Dieser sozialmedizinischen Beurteilung schließt sich das Gericht vorbehaltlos an. Der ärztliche Sachverständige gelangt zu dieser Einschätzung des Leistungsvermögens nach ausführlicher eigener Befunderhebung und unter Würdigung der bereits vorhandenen Vorgutachten und ärztlichen Unterlagen. Das Gutachten selbst ist hinreichend begründet und lässt Widersprüche zwischen Befunderhebung und Beurteilung des Leistungsvermögens nicht erkennen. Der medizinische Sachverhalt ist damit hinreichend aufgeklärt.
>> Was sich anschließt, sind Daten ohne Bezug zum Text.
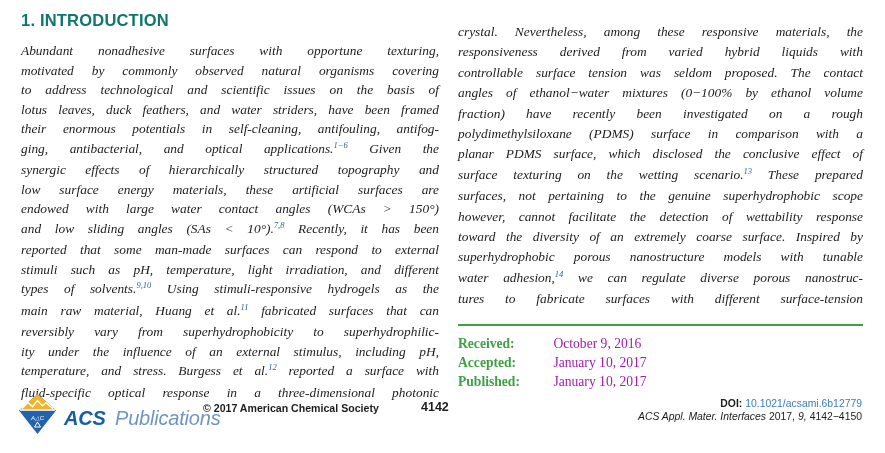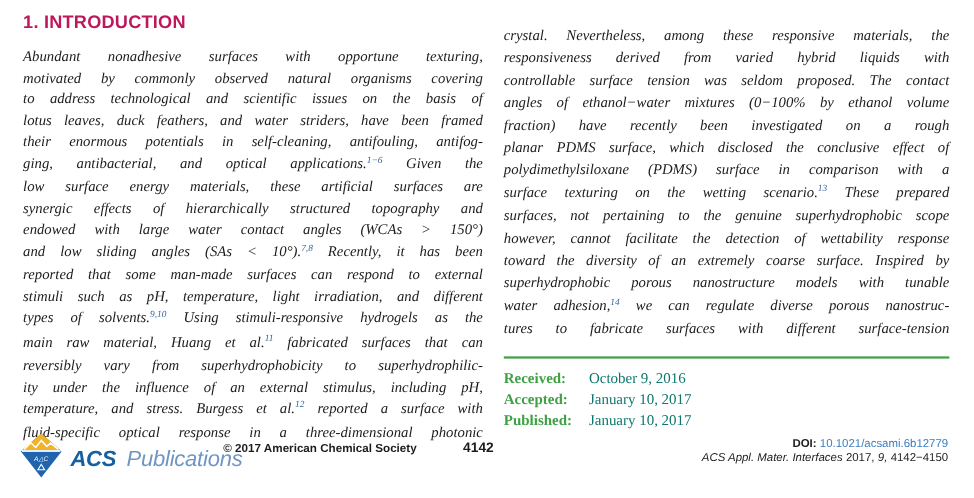--- a/index.html
+++ b/index.html
@@ -13,7 +13,7 @@
   .col-right { left:458px; top:22px; width:405px; }
   .section-heading {
     font-family:"Liberation Sans", sans-serif;
-    font-size:16.5px; font-weight:700; color:#be185d;
+    font-size:16.5px; font-weight:700; color:#0f766e;
     letter-spacing:0.2px; margin-bottom:11px;
   }
   .body-text { font-size:13.4px; color:#1c1c1c; }

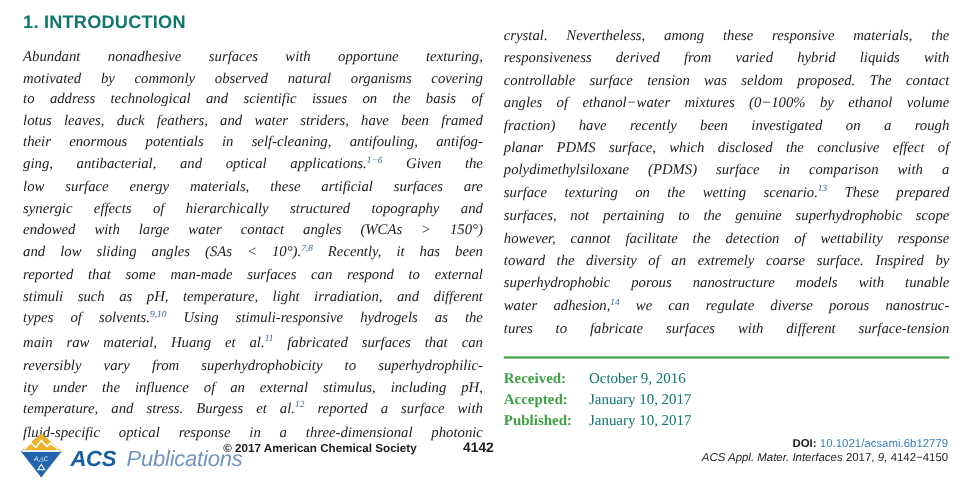--- a/index.html
+++ b/index.html
@@ -92,8 +92,8 @@
         <div class="tline"><span>controllable surface tension was seldom proposed. The contact</span></div>
         <div class="tline"><span>angles of ethanol−water mixtures (0−100% by ethanol volume</span></div>
         <div class="tline"><span>fraction) have recently been investigated on a rough</span></div>
+        <div class="tline"><span>polydimethylsiloxane (PDMS) surface in comparison with a</span></div>
         <div class="tline"><span>planar PDMS surface, which disclosed the conclusive effect of</span></div>
-        <div class="tline"><span>polydimethylsiloxane (PDMS) surface in comparison with a</span></div>
         <div class="tline"><span>surface texturing on the wetting scenario.</span><span class="supref">13</span><span> These prepared</span></div>
         <div class="tline"><span>surfaces, not pertaining to the genuine superhydrophobic scope</span></div>
         <div class="tline"><span>however, cannot facilitate the detection of wettability response</span></div>

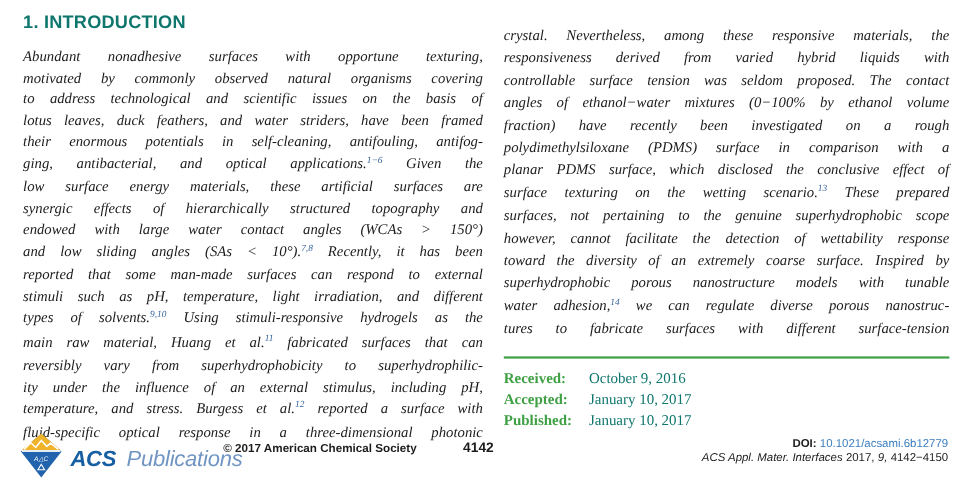--- a/index.html
+++ b/index.html
@@ -70,8 +70,8 @@
         <div class="tline"><span>lotus leaves, duck feathers, and water striders, have been framed</span></div>
         <div class="tline"><span>their enormous potentials in self-cleaning, antifouling, antifog-</span></div>
         <div class="tline"><span>ging, antibacterial, and optical applications.</span><span class="supref">1−6</span><span> Given the</span></div>
+        <div class="tline"><span>synergic effects of hierarchically structured topography and</span></div>
         <div class="tline"><span>low surface energy materials, these artificial surfaces are</span></div>
-        <div class="tline"><span>synergic effects of hierarchically structured topography and</span></div>
         <div class="tline"><span>endowed with large water contact angles (WCAs &gt; 150°)</span></div>
         <div class="tline"><span>and low sliding angles (SAs &lt; 10°).</span><span class="supref">7,8</span><span> Recently, it has been</span></div>
         <div class="tline"><span>reported that some man-made surfaces can respond to external</span></div>

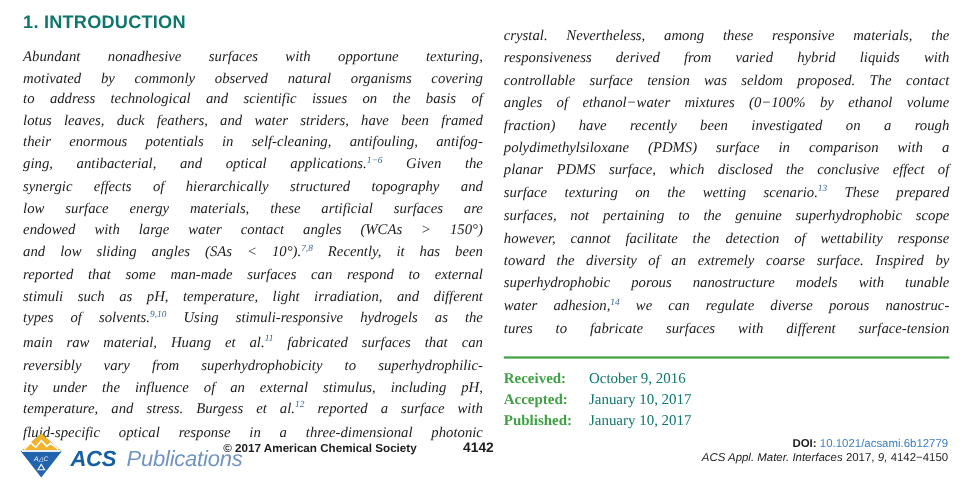--- a/index.html
+++ b/index.html
@@ -28,7 +28,7 @@
   .dates-rule { border-top:2px solid #3FA044; width:100%; margin-bottom:8px; }
   .date-row { font-size:13.6px; line-height:19.3px; }
   .date-label { display:inline-block; width:74px; color:#3FA044; font-weight:700; }
-  .date-value { color:#0f766e; }
+  .date-value { color:#a21caf;margin-left:18px; }
 
   .footer { position:absolute; left:0; top:0; width:885px; height:453px; pointer-events:none; }
   .footer > * { pointer-events:auto; }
Zusammenfassend zeigt sich der Kläger somit noch in der Lage, mindestens sechs Stunden täglich erwerbstätig zu sein. Die Voraussetzungen des § 43 Abs. 1 Satz 2 SGB VI liegen damit nicht vor. Die ärztlich geforderten Einschränkungen der Arbeitsbedingungen werden von leichten Arbeitsplätzen in der Regel erfüllt. Es sind auf dem allgemeinen Arbeitsmarkt noch ausreichend Tätigkeiten denkbar, die der Kläger mit dem ihm verbliebenen Leistungsvermögen noch ausführen kann. Ob der Kläger tatsächlich einen Arbeitsplatz findet, kann dabei unberücksichtigt bleiben, denn das Risiko, einen geeigneten Arbeitsplatz zu finden, fällt nicht in den Verantwortungsbereich der Beklagten, sondern in denjenigen der Arbeitsverwaltung (vgl. 43 Abs. 3 SGB VI).

Die angefochtenen Bescheide der Beklagten sind damit nicht zu beanstanden. Die Klage ist als unbegründet abzuweisen.

Die Kostenentscheidung beruht auf § 193 SGG.